Returns the cumulative densitiy until a point x for p>= 1.

efficient_probit_regression.probit_model.p_gen_norm_pdf(x, p)

Returns the densitiy at a point x for p>= 1.

Sampling

class efficient_probit_regression.sampling.ReservoirSampler(sample_size, d)

Implementation of a reservoir sampler as described in “A general purpose unequal probability sampling plan” by M. T. Chao, adapted here for row sampling of datasets consisting of a data matrix X and a label vector y.

Parameters
  • sample_size (int) – Number of rows in the resulting sample.

  • d (int) – Second dimension of the sample. The whole sample will have a dimension of (sample_size, d).

get_sample()

Returns the sample of X and the sample of y.

insert_record(row, label, weight)

Insert a data record consisting of a row and a label. The record will be sampled with a probability that is proportional to the given weight.

Parameters
  • row (numpy.ndarray) –

  • label (float) –

  • weight (float) –

efficient_probit_regression.sampling.compute_leverage_scores(X, p=2, fast_approx=False)

Computes leverage scores.

Parameters

X (numpy.ndarray) –

efficient_probit_regression.sampling.fast_QR(X, p=2)

Returns Q of a fast QR decomposition of X.

efficient_probit_regression.sampling.leverage_score_sampling(X, y, sample_size, augmented=False, online=False, round_up=False, precomputed_scores=None, p=2, fast_approx=False)
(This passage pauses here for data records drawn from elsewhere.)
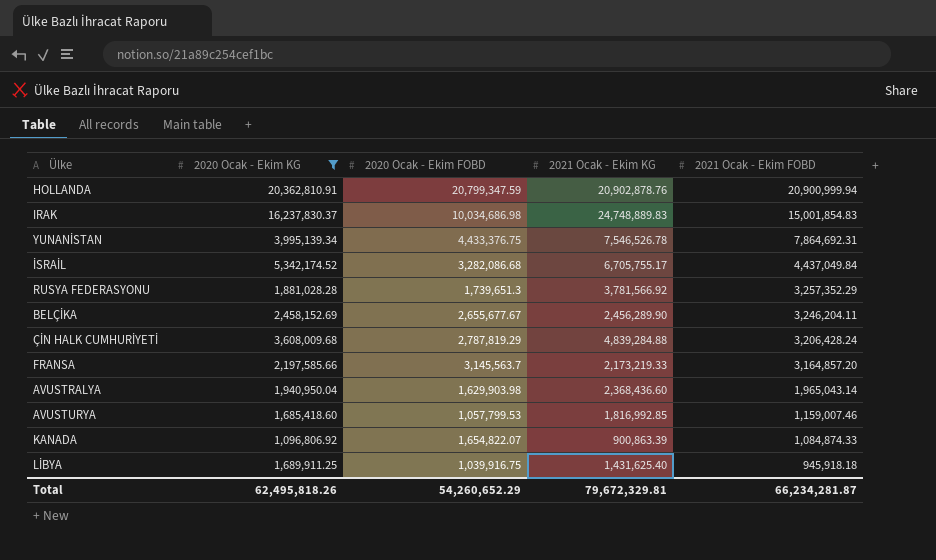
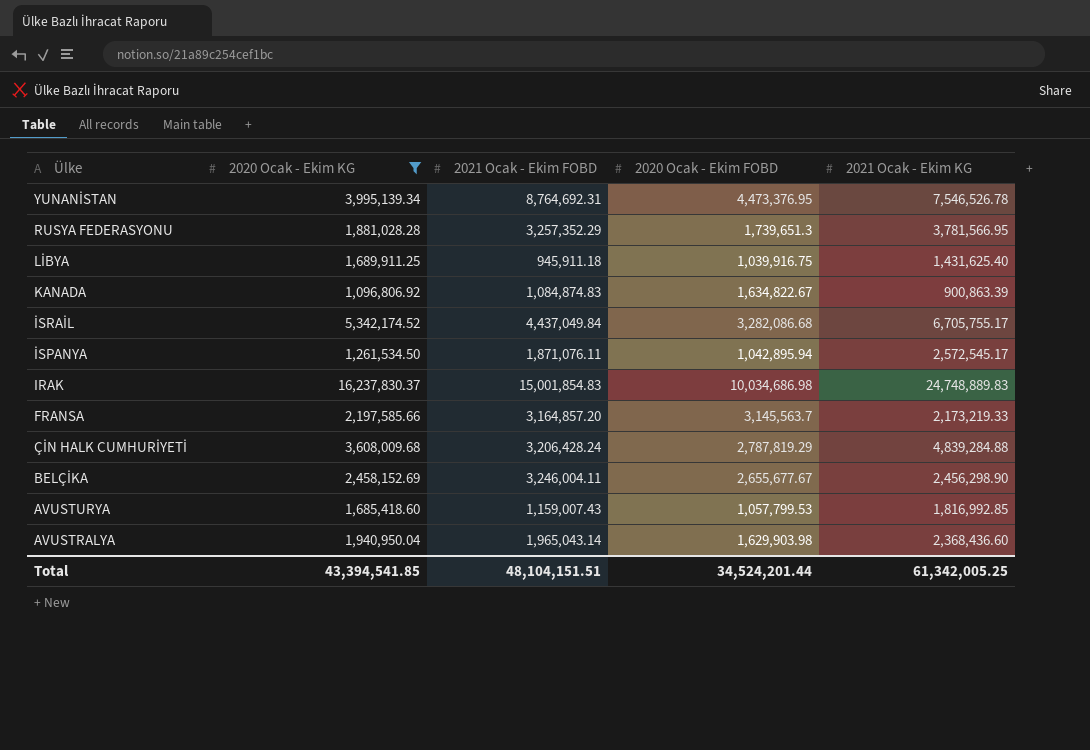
row order: 2021 Ocak - Ekim FOBD descending -> Ülke descending
column 2021 Ocak - Ekim FOBD | position: 5 -> 3
row HOLLANDA: 20,362,810.91 | 20,799,347.59 | 20,902,878.76 | 20,900,999.94 -> none
YUNANİSTAN | 2021 Ocak - Ekim FOBD: 7,864,692.31 -> 8,764,692.31
YUNANİSTAN | 2020 Ocak - Ekim FOBD: 4,433,376.75 -> 4,473,376.95
RUSYA FEDERASYONU | 2021 Ocak - Ekim KG: 3,781,566.92 -> 3,781,566.95
LİBYA | 2021 Ocak - Ekim FOBD: 945,918.18 -> 945,911.18
KANADA | 2021 Ocak - Ekim FOBD: 1,084,874.33 -> 1,084,874.83
KANADA | 2020 Ocak - Ekim FOBD: 1,654,822.07 -> 1,634,822.67
row İSPANYA: none -> 1,261,534.50 | 1,871,076.11 | 1,042,895.94 | 2,572,545.17
BELÇİKA | 2021 Ocak - Ekim FOBD: 3,246,204.11 -> 3,246,004.11
BELÇİKA | 2021 Ocak - Ekim KG: 2,456,289.90 -> 2,456,298.90
AVUSTURYA | 2021 Ocak - Ekim FOBD: 1,159,007.46 -> 1,159,007.43
Total | 2020 Ocak - Ekim KG: 62,495,818.26 -> 43,394,541.85
Total | 2021 Ocak - Ekim FOBD: 66,234,281.87 -> 48,104,151.51
Total | 2020 Ocak - Ekim FOBD: 54,260,652.29 -> 34,524,201.44
Total | 2021 Ocak - Ekim KG: 79,672,329.81 -> 61,342,005.25

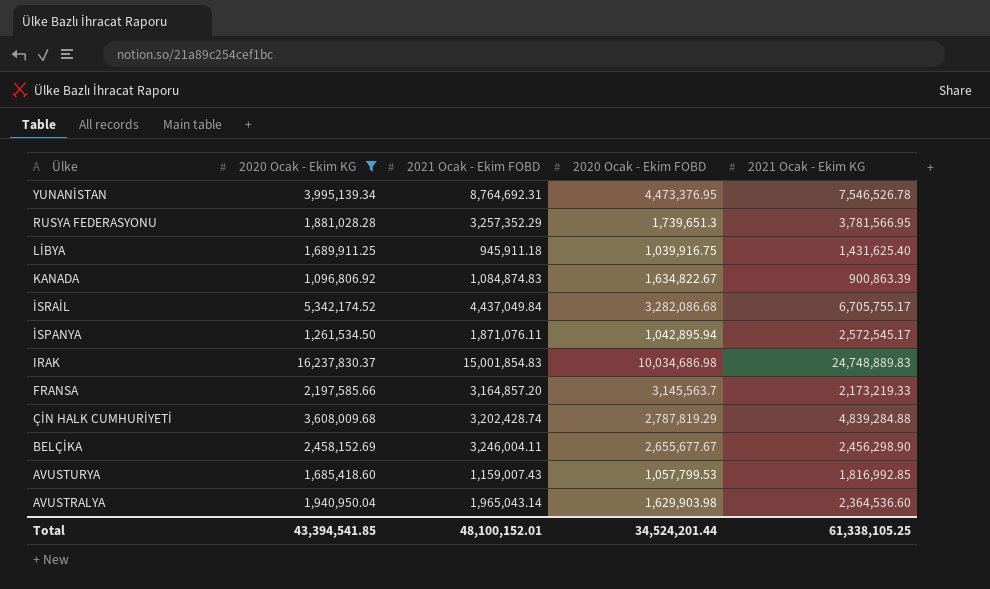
ÇİN HALK CUMHURİYETİ | 2021 Ocak - Ekim FOBD: 3,206,428.24 -> 3,202,428.74
AVUSTRALYA | 2021 Ocak - Ekim KG: 2,368,436.60 -> 2,364,536.60
Total | 2021 Ocak - Ekim FOBD: 48,104,151.51 -> 48,100,152.01
Total | 2021 Ocak - Ekim KG: 61,342,005.25 -> 61,338,105.25

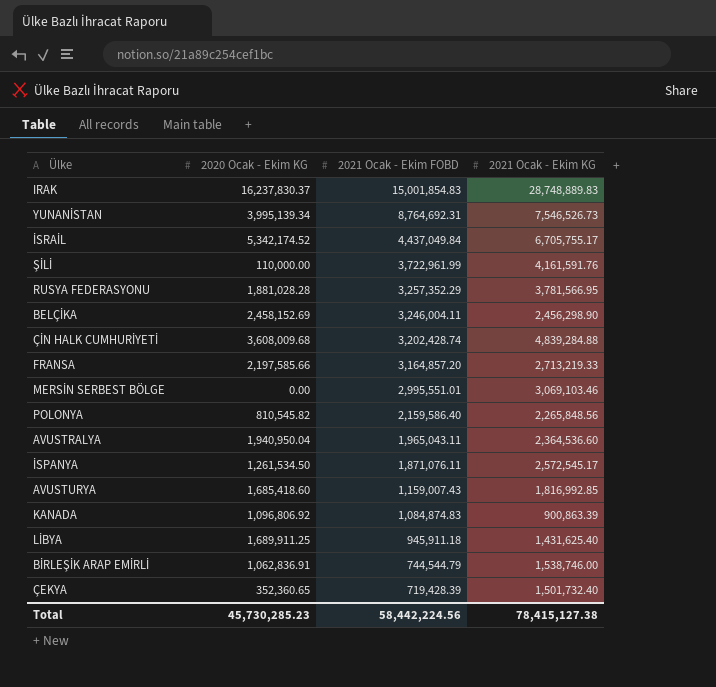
filter: 2020 Ocak - Ekim KG >= 1,096,806.92 -> none
row order: Ülke descending -> 2021 Ocak - Ekim FOBD descending
column 2020 Ocak - Ekim FOBD | position: 4 -> none
IRAK | 2021 Ocak - Ekim KG: 24,748,889.83 -> 28,748,889.83
YUNANİSTAN | 2021 Ocak - Ekim KG: 7,546,526.78 -> 7,546,526.73
FRANSA | 2021 Ocak - Ekim KG: 2,173,219.33 -> 2,713,219.33
AVUSTRALYA | 2021 Ocak - Ekim FOBD: 1,965,043.14 -> 1,965,043.11
Total | 2020 Ocak - Ekim KG: 43,394,541.85 -> 45,730,285.23
Total | 2021 Ocak - Ekim FOBD: 48,100,152.01 -> 58,442,224.56
Total | 2021 Ocak - Ekim KG: 61,338,105.25 -> 78,415,127.38

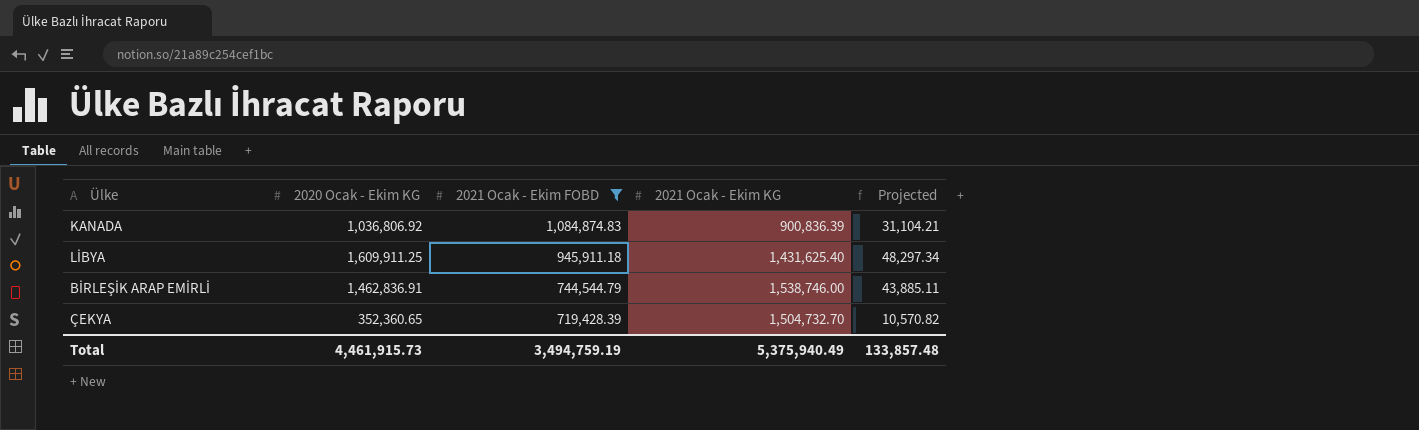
filter: none -> 2021 Ocak - Ekim FOBD <= 1,084,874.83
column Projected | formula: none -> [2020 Ocak - Ekim KG] * 0.03
KANADA | 2020 Ocak - Ekim KG: 1,096,806.92 -> 1,036,806.92
KANADA | 2021 Ocak - Ekim KG: 900,863.39 -> 900,836.39
LİBYA | 2020 Ocak - Ekim KG: 1,689,911.25 -> 1,609,911.25
BİRLEŞİK ARAP EMİRLİ | 2020 Ocak - Ekim KG: 1,062,836.91 -> 1,462,836.91
ÇEKYA | 2021 Ocak - Ekim KG: 1,501,732.40 -> 1,504,732.70
Total | 2020 Ocak - Ekim KG: 45,730,285.23 -> 4,461,915.73
Total | 2021 Ocak - Ekim FOBD: 58,442,224.56 -> 3,494,759.19
Total | 2021 Ocak - Ekim KG: 78,415,127.38 -> 5,375,940.49

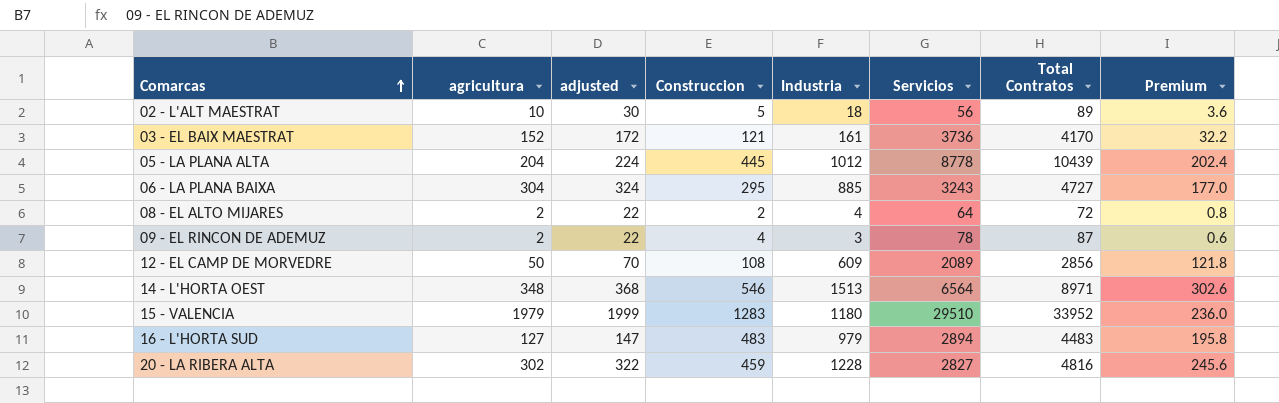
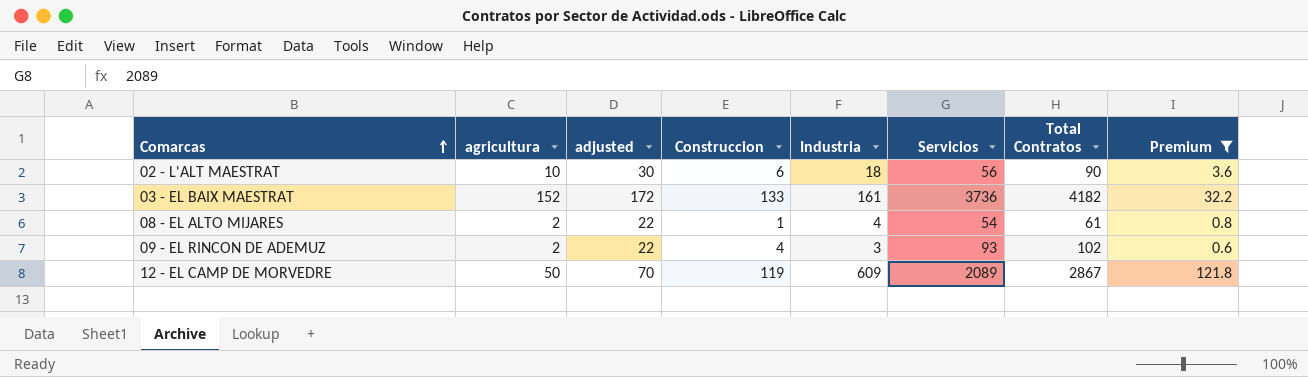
filter: none -> Premium <= 121.8
02 - L'ALT MAESTRAT | Construccion: 5 -> 6
02 - L'ALT MAESTRAT | Total Contratos: 89 -> 90
03 - EL BAIX MAESTRAT | Construccion: 121 -> 133
03 - EL BAIX MAESTRAT | Total Contratos: 4170 -> 4182
08 - EL ALTO MIJARES | Construccion: 2 -> 1
08 - EL ALTO MIJARES | Servicios: 64 -> 54
08 - EL ALTO MIJARES | Total Contratos: 72 -> 61
09 - EL RINCON DE ADEMUZ | Servicios: 78 -> 93
09 - EL RINCON DE ADEMUZ | Total Contratos: 87 -> 102
12 - EL CAMP DE MORVEDRE | Construccion: 108 -> 119
12 - EL CAMP DE MORVEDRE | Total Contratos: 2856 -> 2867

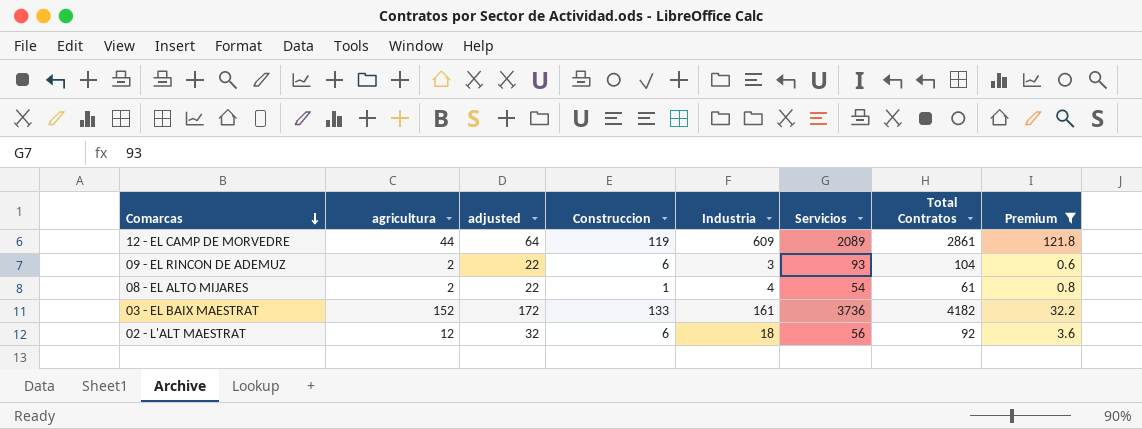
row order: Comarcas ascending -> Comarcas descending
12 - EL CAMP DE MORVEDRE | agricultura: 50 -> 44
12 - EL CAMP DE MORVEDRE | adjusted: 70 -> 64
12 - EL CAMP DE MORVEDRE | Total Contratos: 2867 -> 2861
09 - EL RINCON DE ADEMUZ | Construccion: 4 -> 6
09 - EL RINCON DE ADEMUZ | Total Contratos: 102 -> 104
02 - L'ALT MAESTRAT | agricultura: 10 -> 12
02 - L'ALT MAESTRAT | adjusted: 30 -> 32
02 - L'ALT MAESTRAT | Total Contratos: 90 -> 92

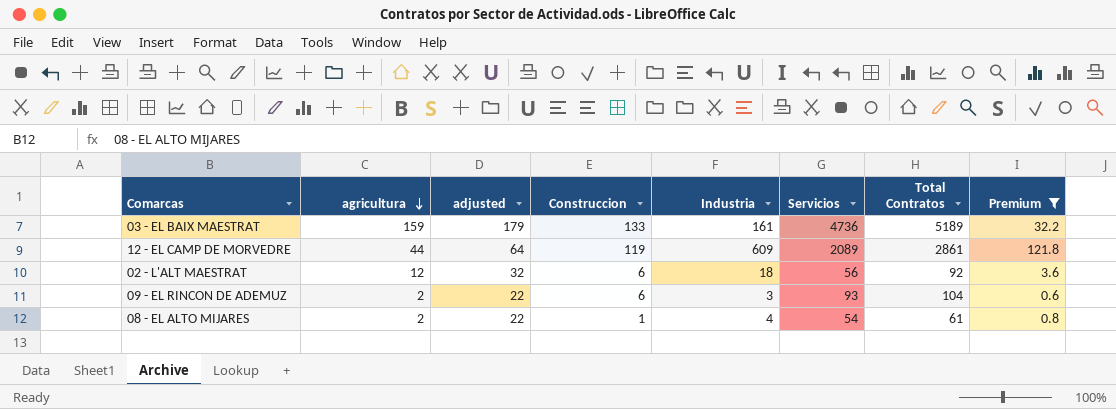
row order: Comarcas descending -> agricultura descending
03 - EL BAIX MAESTRAT | agricultura: 152 -> 159
03 - EL BAIX MAESTRAT | adjusted: 172 -> 179
03 - EL BAIX MAESTRAT | Servicios: 3736 -> 4736
03 - EL BAIX MAESTRAT | Total Contratos: 4182 -> 5189

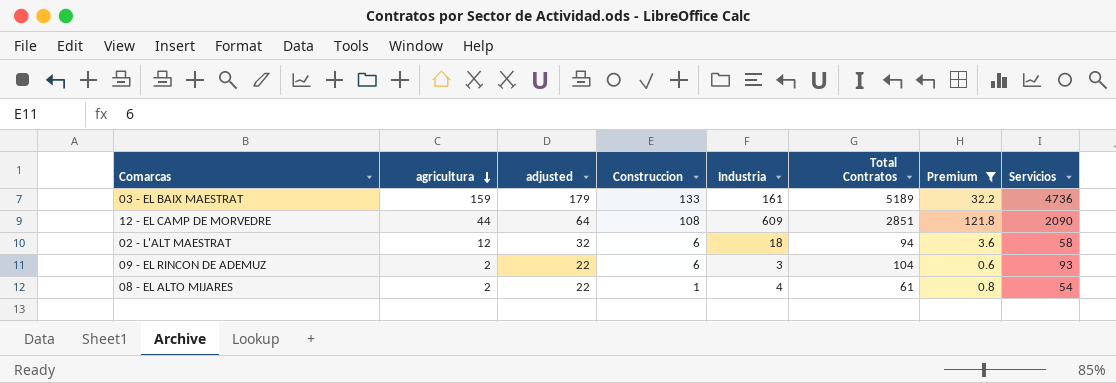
column Servicios | position: 6 -> 8
12 - EL CAMP DE MORVEDRE | Construccion: 119 -> 108
12 - EL CAMP DE MORVEDRE | Total Contratos: 2861 -> 2851
12 - EL CAMP DE MORVEDRE | Servicios: 2089 -> 2090
02 - L'ALT MAESTRAT | Total Contratos: 92 -> 94
02 - L'ALT MAESTRAT | Servicios: 56 -> 58

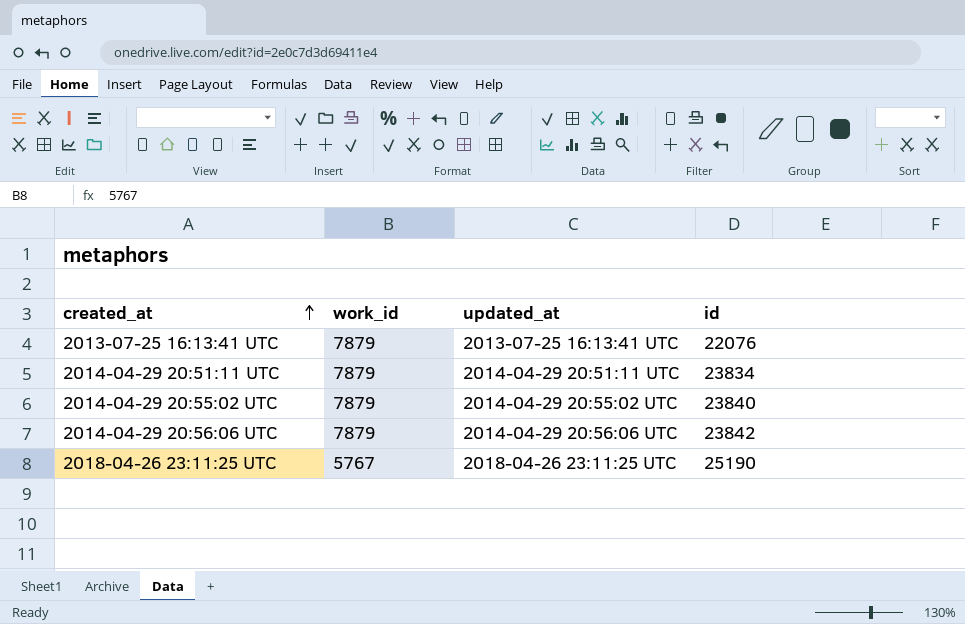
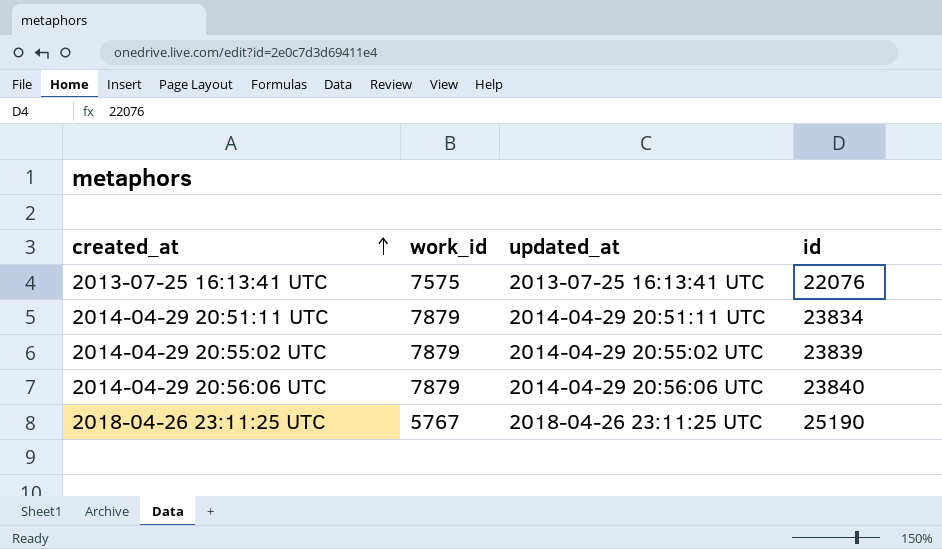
2013-07-25 16:13:41 UTC | work_id: 7879 -> 7575
2014-04-29 20:55:02 UTC | id: 23840 -> 23839
2014-04-29 20:56:06 UTC | id: 23842 -> 23840

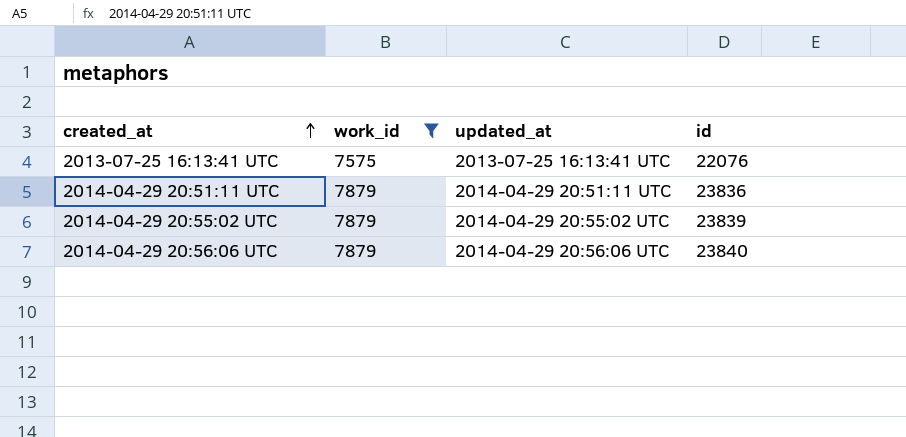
filter: none -> work_id != 5767
2014-04-29 20:51:11 UTC | id: 23834 -> 23836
Draw a leverage score weighted sample of X and y without replacement.

Parameters
  • X (numpy.ndarray) – Data matrix.

  • y (numpy.ndarray) – Label vector.

  • sample_size (int) – Sample size.

  • augmented (bool) – Whether to add the additive 1/W term, where W is the sum of all weights.

  • online (bool) – Compute online leverage scores in one pass over the data.

  • round_up (bool) – Round the leverage scores up to the nearest power of two.

  • precomputed_scores (Optional[numpy.ndarray]) – To avoid recomputing the leverage scores every time, pass the precomputed scores here.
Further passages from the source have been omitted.